SUPPLIED MATERIAL START

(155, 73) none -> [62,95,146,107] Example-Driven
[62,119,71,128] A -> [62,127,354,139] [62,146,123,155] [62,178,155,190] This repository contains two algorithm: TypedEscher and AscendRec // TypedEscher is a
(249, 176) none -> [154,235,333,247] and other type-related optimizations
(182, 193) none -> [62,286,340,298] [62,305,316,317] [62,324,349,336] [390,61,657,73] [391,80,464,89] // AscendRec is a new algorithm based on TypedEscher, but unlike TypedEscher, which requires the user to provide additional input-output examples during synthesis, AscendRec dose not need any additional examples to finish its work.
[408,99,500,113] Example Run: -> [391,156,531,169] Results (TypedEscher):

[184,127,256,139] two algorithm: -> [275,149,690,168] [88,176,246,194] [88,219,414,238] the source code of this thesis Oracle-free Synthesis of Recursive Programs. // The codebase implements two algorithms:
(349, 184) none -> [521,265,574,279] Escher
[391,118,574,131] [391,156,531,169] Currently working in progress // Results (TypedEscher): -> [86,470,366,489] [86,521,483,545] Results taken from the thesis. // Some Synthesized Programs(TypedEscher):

SUPPLIED MATERIAL END
SUPPLIED MATERIAL START

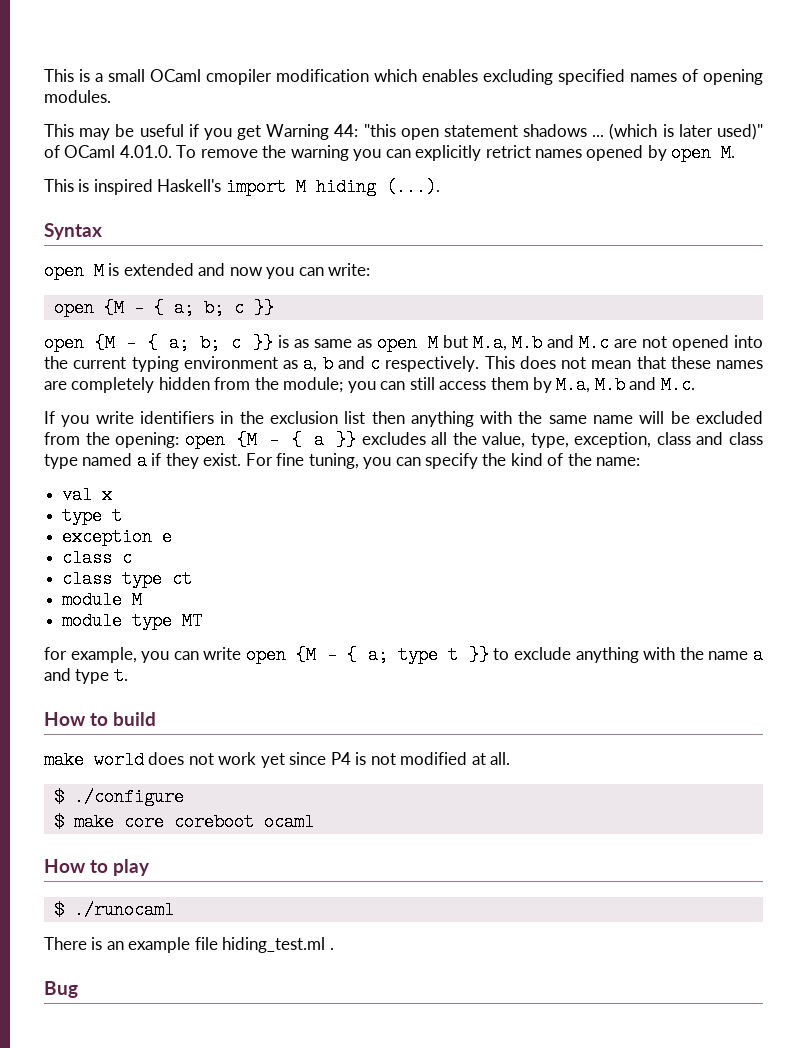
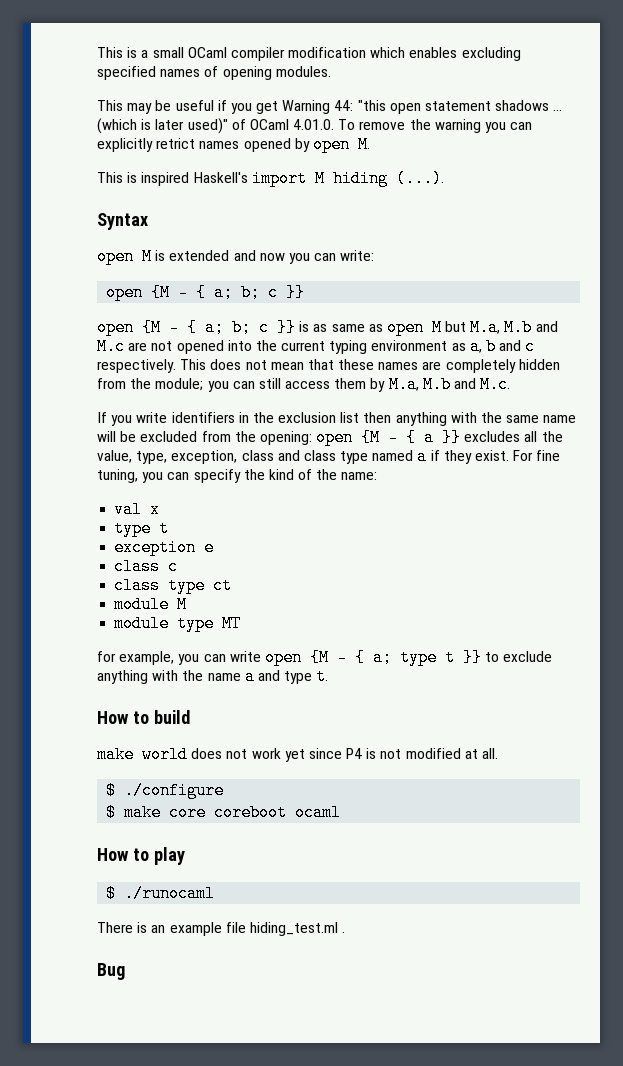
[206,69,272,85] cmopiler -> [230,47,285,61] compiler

SUPPLIED MATERIAL END

• [WORK REQUIRED]
For this exercise, repeat exactly the lines of the data above from the one with "(155, 73) none" down to the one with "(182, 193) none", both end lines included.

• [YOUR RESPONSE]
(155, 73) none -> [62,95,146,107] Example-Driven
[62,119,71,128] A -> [62,127,354,139] [62,146,123,155] [62,178,155,190] This repository contains two algorithm: TypedEscher and AscendRec // TypedEscher is a
(249, 176) none -> [154,235,333,247] and other type-related optimizations
(182, 193) none -> [62,286,340,298] [62,305,316,317] [62,324,349,336] [390,61,657,73] [391,80,464,89] // AscendRec is a new algorithm based on TypedEscher, but unlike TypedEscher, which requires the user to provide additional input-output examples during synthesis, AscendRec dose not need any additional examples to finish its work.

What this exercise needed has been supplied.